Variable annuities are suitable for you if you are comfortable with market risk and want to grow your income. The trade-offs include:

  • Fees and potential surrender charges are higher.

  • Payment amounts are not guaranteed.

  • Monthly income could be significantly lower than expected in down markets.

 

The following factors should be considered before buying an annuity.

 

Fees

An annuity’s fees are typically higher than those associated with other investments, impacting your overall returns. Common fees include:

  • Administrative fees: The costs of managing and servicing the contract can range from 0.1% to 0.5% of the annuity’s value annually, which adds up over time.

  • Surrender charges: Early withdrawals from an annuity can be as high as 7% of the withdrawal amount during a specified period, often 5 to 10 years, and decrease over time.

  • Mortality and expense fees: Variable annuities compensate the insurance company for the risk it takes in providing you with lifetime income. The fees usually range from 1% to 1.5% of the contract’s value annually.

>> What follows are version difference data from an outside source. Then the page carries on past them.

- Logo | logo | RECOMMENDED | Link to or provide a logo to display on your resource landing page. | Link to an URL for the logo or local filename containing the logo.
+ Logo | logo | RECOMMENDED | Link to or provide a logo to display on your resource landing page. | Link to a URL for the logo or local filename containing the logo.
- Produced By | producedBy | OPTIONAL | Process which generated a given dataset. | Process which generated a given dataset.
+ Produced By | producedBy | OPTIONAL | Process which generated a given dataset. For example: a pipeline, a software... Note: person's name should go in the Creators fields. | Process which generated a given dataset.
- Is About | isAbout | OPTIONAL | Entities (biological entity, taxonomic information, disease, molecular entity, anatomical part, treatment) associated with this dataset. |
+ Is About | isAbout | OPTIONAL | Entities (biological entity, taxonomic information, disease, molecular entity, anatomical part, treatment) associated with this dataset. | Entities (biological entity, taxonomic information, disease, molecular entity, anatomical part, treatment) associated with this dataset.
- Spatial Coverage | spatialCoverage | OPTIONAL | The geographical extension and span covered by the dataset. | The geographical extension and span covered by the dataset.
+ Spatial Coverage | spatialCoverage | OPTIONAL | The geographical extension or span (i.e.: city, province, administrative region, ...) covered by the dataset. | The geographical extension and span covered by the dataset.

  • Rider fees: Optional features that provide additional benefits, such as guaranteed income for life or protection against investment loss, typically cost between 0.5% and 1% or more of the annuity’s value.

  

Since annuities typically have a higher fee structure than mutual funds, exchange-traded funds (ETFs), or other retirement investment vehicles, be sure to compare the costs and understand how they impact your returns over time. The guarantees and security might be worth the fees if an annuity aligns with your retirement goals.

 

Tax Obligations

Annuities are taxed differently based on how they are structured and funded, as well as during the accumulation phase and when you start receiving payments:

  • Tax-deferred growth: The investment in an annuity grows tax-deferred. The earnings are taxed as ordinary income upon withdrawal.

  • Qualified and non-qualified annuities: An annuity purchased through a tax-advantaged retirement account, such as an Individual Retirement Account (IRA) or 401(k), is considered qualified. The contributions and earnings are taxed as ordinary income upon withdrawal. In contrast, an annuity purchased with after-tax dollars is non-qualified. The earnings are subject to tax upon withdrawal, whereas the principal is returned tax-free.

  • Early withdrawal penalties: Annuity withdrawals before age 59 ½ might be subject to a 10% early withdrawal penalty as well as ordinary income tax.

 

Understanding the tax implications of annuities helps you determine the timing and nature of withdrawals. Coordinating your withdrawals with your other income sources helps minimize your tax exposure.

 

Payout Options

The annuity payout options let you customize how and when you receive income. Ensure the payments align with your retirement goals and financial needs.

 

Common annuity payout options include:

  • Lump-sum payment: A lump-sum payment provides immediate liquidity but can result in a substantial tax burden. You receive no guaranteed income over time.

  • Life-only payments: Life-only payments are based on your life expectancy and typically provide the highest payout amounts. These payments stop when you pass away, leaving no benefit for your heirs.

  • Joint and survivor payments: Joint and survivor payments provide income for your spouse after you pass away. They are usually reduced to 50% or 75%, depending on the contract.  

  • Period-certain payments: Period-certain payments guarantee income for a set period, such as 10 or 20 years. If you pass away during this time, your beneficiary will receive the remaining payments.

 

Consider the following factors when deciding on the best annuity payout option for you:

  • Long-term financial needs

  • How the annuity fits into your retirement strategy

  • Life expectancy

  • Need for liquidity

  • Whether to leave a financial legacy for your heirs

 

*This information is for educational purposes only.